The Journey is the Reward is by far my favorite mantra for this thing I do called running. Everything about my life has been enriched by running. I am fitter and healthier than ever before in life. I find myself surrounded by amazing people weekly at social runs, while training with TEAM in Training, and at races. My Facebook newsfeed is filled with positive and uplifting people daily. I've learned to Embrace My Joy on a daily basis. It is pretty amazing how this journey has rewarded me on an almost daily basis. Believe me, if this weren't true, I would've never run more than that first half marathon I set out to accomplish to raise money in memory of my nephew Mavrick.
Today I received an email from Dan Woods asking me if I'd consider being a RunJunkEes™ sponsored athlete to represent the RunJunkEes and running through his brand and website.
I couldn't have said YES fast enough.
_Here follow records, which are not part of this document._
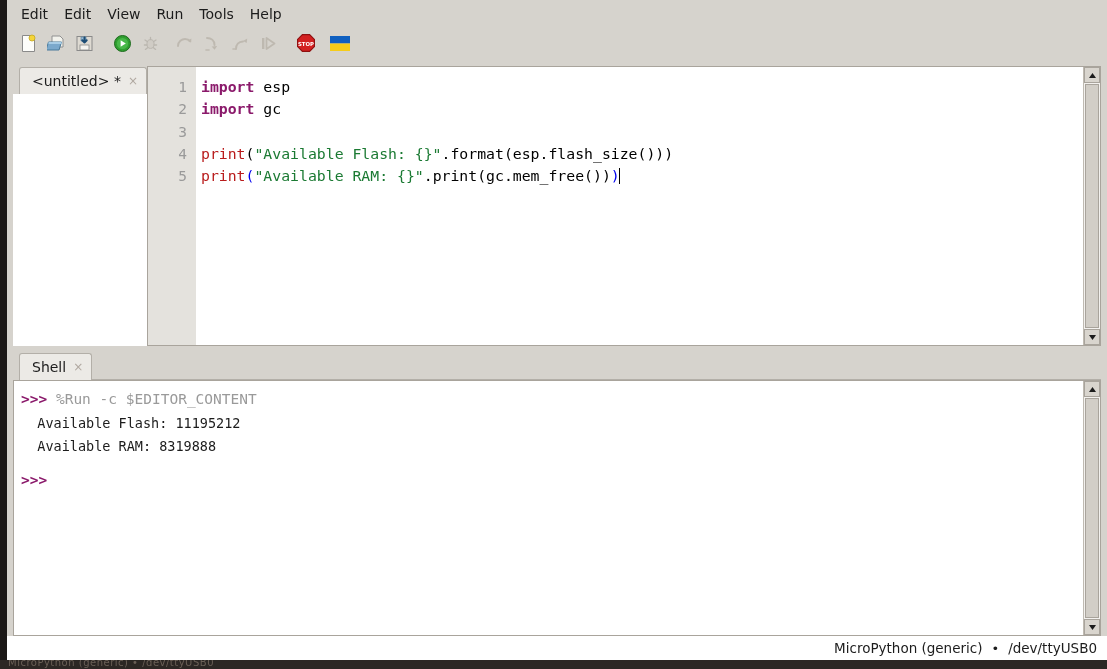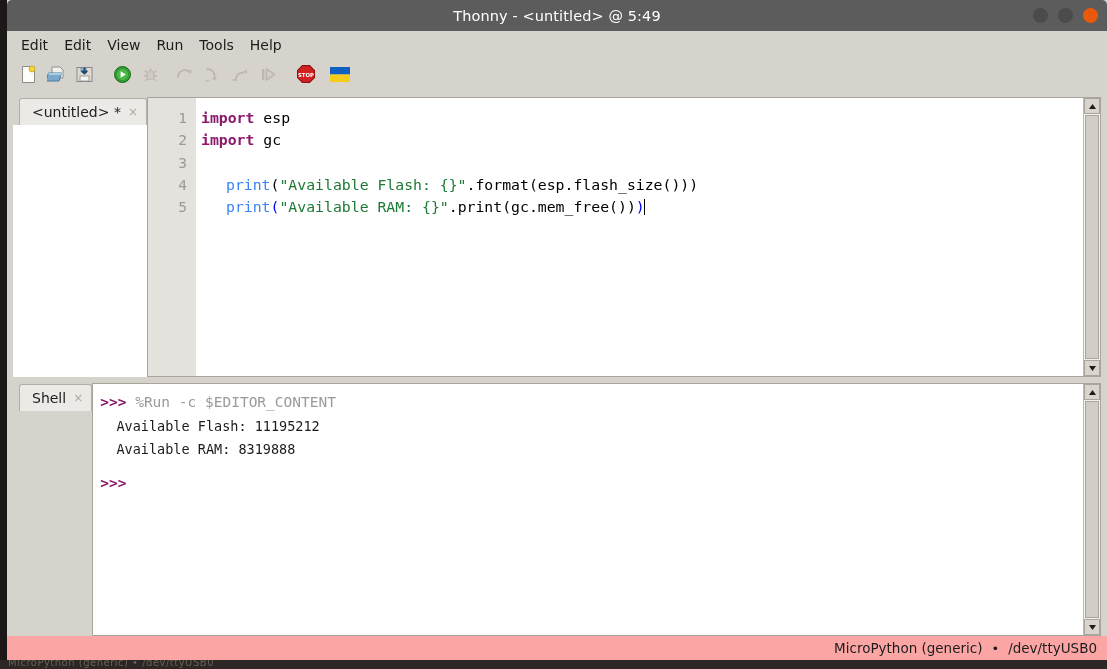--- a/index.html
+++ b/index.html
@@ -213,21 +213,21 @@
     overflow: hidden;
   }
   .code-line {
     font-family: "DejaVu Sans Mono", monospace;
     font-size: 14.8px;
     line-height: 22.3px;
     white-space: pre;
     color: #000000;
   }
   .kw       { color: #8b1a6b; font-weight: bold; }
-  .fn       { color: #3b82f6; margin-left: 25px; }
+  .fn       { color: #b91c1c; }
   .str      { color: #1b7a33; }
   .plain    { color: #000000; }
   .paren-hl { color: #0000ee; }
   .caret {
     display: inline-block;
     width: 1px;
     height: 16px;
     background: #000;
     vertical-align: -3px;
     margin-left: -1px;
@@ -266,21 +266,21 @@
     background: #d2cec7;
     border: 1px solid #a9a49c;
     box-sizing: border-box;
   }
 
   
   #shell-pane {
     margin: 6px 6px 0 6px;
     flex: 1 1 auto;
     display: flex;
-    flex-direction: row;
+    flex-direction: column;
     min-height: 0;
   }
   .shell-area {
     flex: 1;
     padding-top: 7px;
     padding-left: 7px;
     background: #ffffff;
     overflow: hidden;
   }
   .shell-line {
@@ -290,21 +290,21 @@
     white-space: pre;
   }
   .sh-prompt { color: #8b1a6b; font-weight: bold; }
   .sh-cmd    { color: #9a9a9a; }
   .sh-out    { color: #1c1c1c; font-size: 13.5px; }
   .shell-blank { height: 10px; }
 
   
   #statusbar {
     height: 24px;
-    background: #fca5a5;
+    background: #ffffff;
     display: flex;
     align-items: center;
     justify-content: flex-end;
     padding-right: 10px;
     flex: 0 0 auto;
     gap: 9px;
   }
   .status-text {
     font-size: 13.5px;
     color: #1c1c1c;
@@ -321,28 +321,20 @@
 
 <div id="desktop">
   <div id="desktop-strip-left"></div>
   <div id="desktop-bottom">
     <div id="desktop-bottom-text">MicroPython (generic)   •   /dev/ttyUSB0</div>
   </div>
 </div>
 
 <div id="window">
 
-  <div id="titlebar">
-    <div id="title-text">Thonny - &lt;untitled&gt; @ 5:49</div>
-    <div id="window-controls">
-      <span class="wc wc-min"></span>
-      <span class="wc wc-max"></span>
-      <span class="wc wc-close"></span>
-    </div>
-  </div>
 
   <div id="menubar">
     <div class="menu-item">Edit</div>
     <div class="menu-item">Edit</div>
     <div class="menu-item">View</div>
     <div class="menu-item">Run</div>
     <div class="menu-item">Tools</div>
     <div class="menu-item">Help</div>
   </div>
 

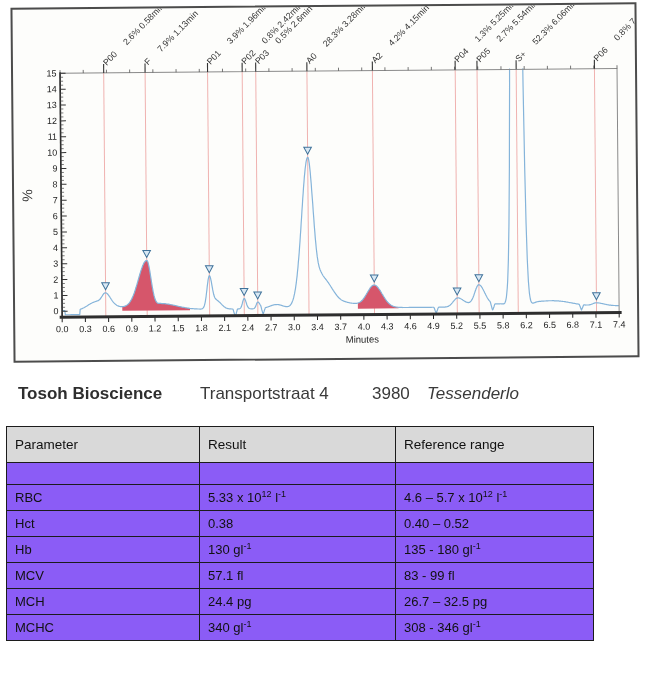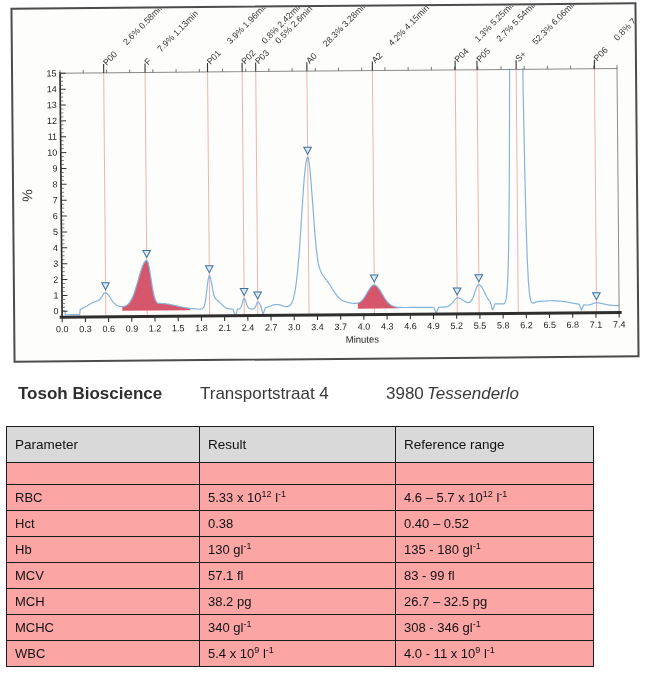--- a/index.html
+++ b/index.html
@@ -13,26 +13,26 @@
     transform:rotate(-0.5deg);transform-origin:50% 50%;
     overflow:hidden;
   }
   .scan-box svg{position:absolute;left:0;top:0;}
   .address-row{
     position:absolute;left:0;top:384px;width:650px;height:20px;
     font-size:17px;color:#3a3a3a;
   }
   .address-row .company{position:absolute;left:18px;font-weight:bold;color:#2e2e2e;}
   .address-row .addr{position:absolute;left:200px;}
-  .address-row .postal{position:absolute;left:386px;}
+  .address-row .postal{position:absolute;left:372px;}
   .address-row .city{position:absolute;left:427px;font-style:italic;}
   table.results{
     position:absolute;left:6px;top:426px;width:587px;
     border-collapse:collapse;table-layout:fixed;
-    font-size:13px;color:#111;background:#fca5a5;
+    font-size:13px;color:#111;background:#8b5cf6;
   }
   table.results col.c1{width:193px;}
   table.results col.c2{width:196px;}
   table.results col.c3{width:198px;}
   table.results th,table.results td{
     border:1px solid #1c1c1c;text-align:left;vertical-align:middle;
     padding:2px 6px 2px 8px;font-weight:normal;overflow:hidden;white-space:nowrap;
   }
   table.results thead th{background:#d9d9d9;height:31px;font-size:13.5px;}
   table.results tr.blank td{height:17px;}
@@ -308,27 +308,22 @@
         <td>130 gl<sup>-1</sup></td>
         <td>135 - 180 gl<sup>-1</sup></td>
       </tr>
       <tr>
         <td>MCV</td>
         <td>57.1 fl</td>
         <td>83 - 99 fl</td>
       </tr>
       <tr>
         <td>MCH</td>
-        <td>38.2 pg</td>
+        <td>24.4 pg</td>
         <td>26.7 – 32.5 pg</td>
       </tr>
       <tr>
         <td>MCHC</td>
         <td>340 gl<sup>-1</sup></td>
         <td>308 - 346 gl<sup>-1</sup></td>
-      </tr>
-      <tr>
-        <td>WBC</td>
-        <td>5.4 x 10<sup>9</sup> l<sup>-1</sup></td>
-        <td>4.0 - 11 x 10<sup>9</sup> l<sup>-1</sup></td>
       </tr>
     </tbody>
 </table>
 
 </body></html>

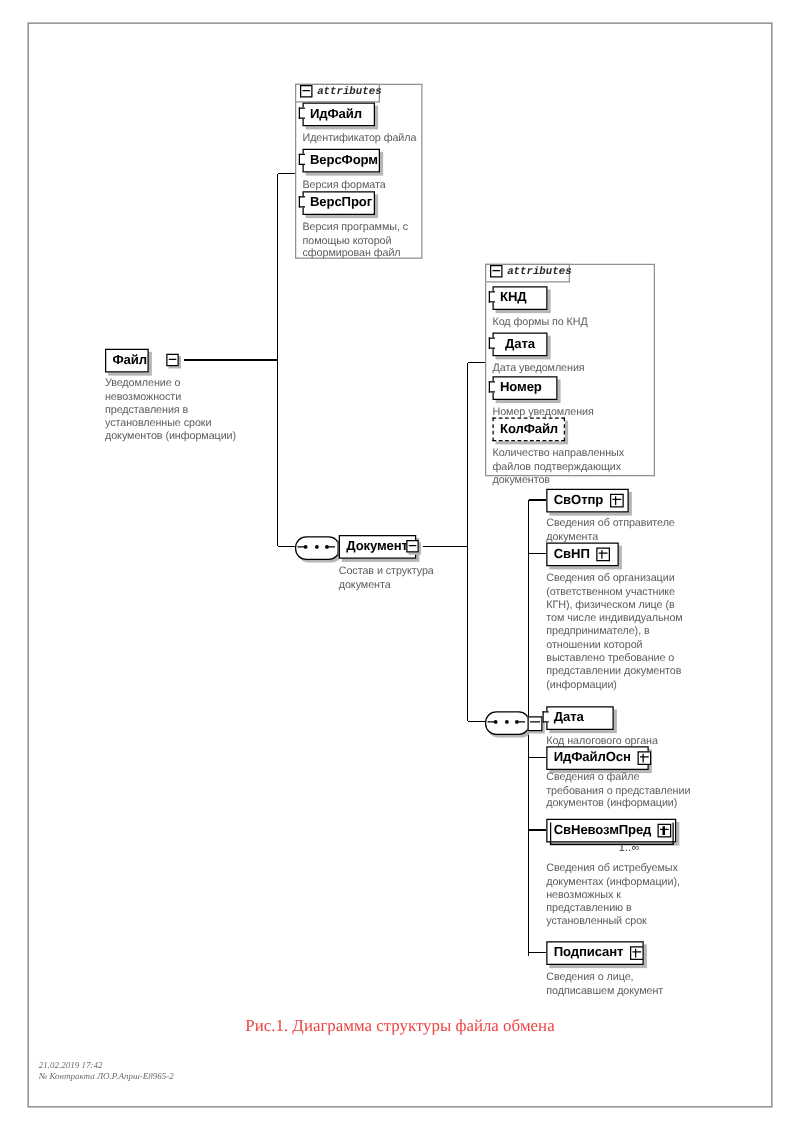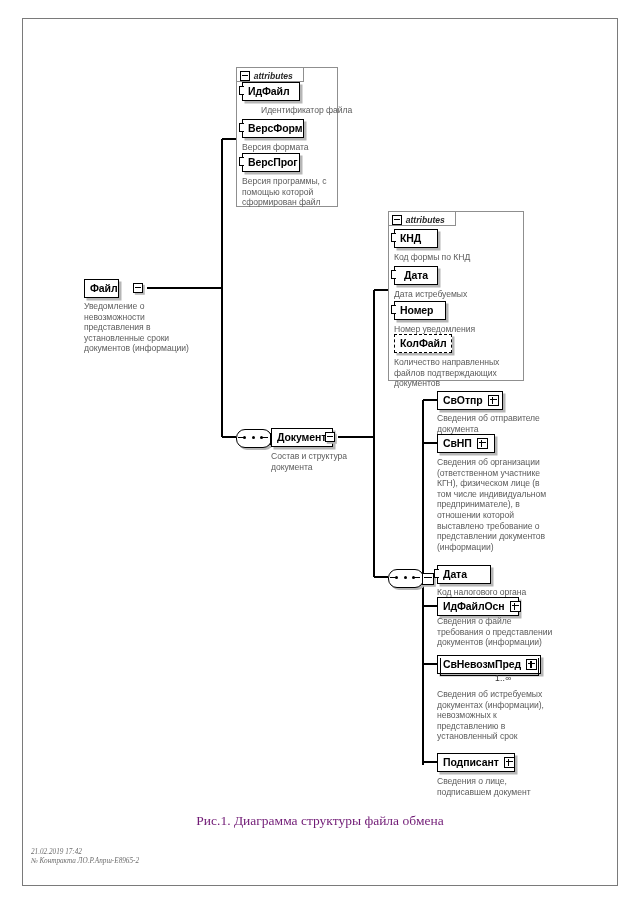--- a/index.html
+++ b/index.html
@@ -125,26 +125,27 @@
   }
   .attrbox-header {
     position: absolute;
     top: -1.3px;
     left: -1.3px;
     height: 15px;
     box-sizing: border-box;
     border: 1.3px solid #8f8f8f;
     background: #fff;
     display: flex;
-    align-items: flex-end;
+    align-items: flex-start;
     padding: 0 5px 0 3px;
     font-size: 8.6px;
     font-style: italic;
     font-weight: bold;
     color: #2a2a2a;
+    font-family: Liberation Mono, monospace;
   }
   .minusbox {
     width: 8px; height: 8px;
     border: 1.1px solid #000;
     margin-right: 4px;
     position: relative;
     background: #fff;
     flex: 0 0 auto;
   }
   .minusbox::before {
@@ -235,21 +236,21 @@
     letter-spacing: 0.2px;
   }
 
   
   .caption {
     position: absolute;
     width: 640px;
     text-align: center;
     font-family: "Liberation Serif", serif;
     font-size: 13.5px;
-    color: #701a75;
+    color: #ef4444;
   }
   .footer-line {
     position: absolute;
     font-family: "Liberation Serif", serif;
     font-size: 7.2px;
     font-style: italic;
     color: #6d6d6d;
     white-space: nowrap;
   }
 </style>
@@ -307,21 +308,21 @@
     <div class="attrbox-header" style="width:68px;">
       <span class="minusbox"></span>
       <span>attributes</span>
     </div>
   </div>
 
   <div class="node" style="left:242px; top:82px; width:58px;">
     <span class="attrtab"></span>
     <span class="nlabel">ИдФайл</span>
   </div>
-  <div class="desc" style="left:242px; top:105px; width:100px;margin-left:19px;">Идентификатор файла</div>
+  <div class="desc" style="left:242px; top:105px; width:100px;">Идентификатор файла</div>
 
   <div class="node" style="left:242px; top:119px; width:62px;">
     <span class="attrtab"></span>
     <span class="nlabel">ВерсФорм</span>
   </div>
   <div class="desc" style="left:242px; top:142px; width:100px;">Версия формата</div>
 
   <div class="node" style="left:242px; top:153px; width:58px;">
     <span class="attrtab"></span>
     <span class="nlabel">ВерсПрог</span>
@@ -359,21 +360,21 @@
   <div class="node" style="left:394px; top:229px; width:44px;">
     <span class="attrtab"></span>
     <span class="nlabel">КНД</span>
   </div>
   <div class="desc" style="left:394px; top:252px; width:124px;">Код формы по КНД</div>
 
   <div class="node" style="left:394px; top:266px; width:44px;justify-content:center;">
     <span class="attrtab"></span>
     <span class="nlabel">Дата</span>
   </div>
-  <div class="desc" style="left:394px; top:289px; width:124px;">Дата истребуемых</div>
+  <div class="desc" style="left:394px; top:289px; width:124px;">Дата уведомления</div>
 
   <div class="node" style="left:394px; top:301px; width:52px;">
     <span class="attrtab"></span>
     <span class="nlabel">Номер</span>
   </div>
   <div class="desc" style="left:394px; top:324px; width:124px;">Номер уведомления</div>
 
   <div class="node dashed" style="left:394px; top:334px; width:58px;">
     <span class="nlabel">КолФайл</span>
   </div>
We are not RunJunkIes. We are RunJunkEes. The E representing EVERYONE. RunJunkEes are inclusive of all who run and it simply does not matter how long you've been running, how fast you run, or how long you can run. If you run we welcome you to our RunJunkEe world. The very fact that Dan selected me as a RunJunkEes™ sponsored athlete, a guy who's been running less than 3 years with a PR of 4:38 for a full, is more than enough evidence to his attitude towards RunJunkEes and running as a whole. I am not an elite. Not even close. I'm just a guy who decided in June of 2011 after losing his nephew Mavrick to blood cancer to run a half marathon and raise a couple of thousand dollars to benefit leukemia research and along the way, that first "season", training fell totally head over heels in love with running.
I love what running has done for me and what I see it do for so many others. Running is not the source of my "weight loss transformation" (that was actually strength training in the gym with my friend and personal trainer Abel Berry). Running is, however, the source of a personal transformation that goes much further than anything physical. It has made me more confident and more secure in my ability, as a human being, to accomplish whatever I set my mind to. I started running June 27th of 2011 and in October of that year completed my first half marathon at the 13.1 Dallas and in December my first full marathon at the MetroPCS White Rock Dallas Marathon. To date I have completed 20 half marathons, 10 full marathons, and 2 ultra marathons (50Ks), many of them as a Rundraiser raising money with TEAM in Training to benefit the Leukemia and Lymphoma Society. I'll share more about TEAM's mission and why it is the single most important reason I run in the coming days.
For now, I'll close this first blog entry in thankfulness and gratitude for this honor. RunJunkEes is by far my favorite running community online and to have been selected as a sponsored athlete and ambassador is truly an honor.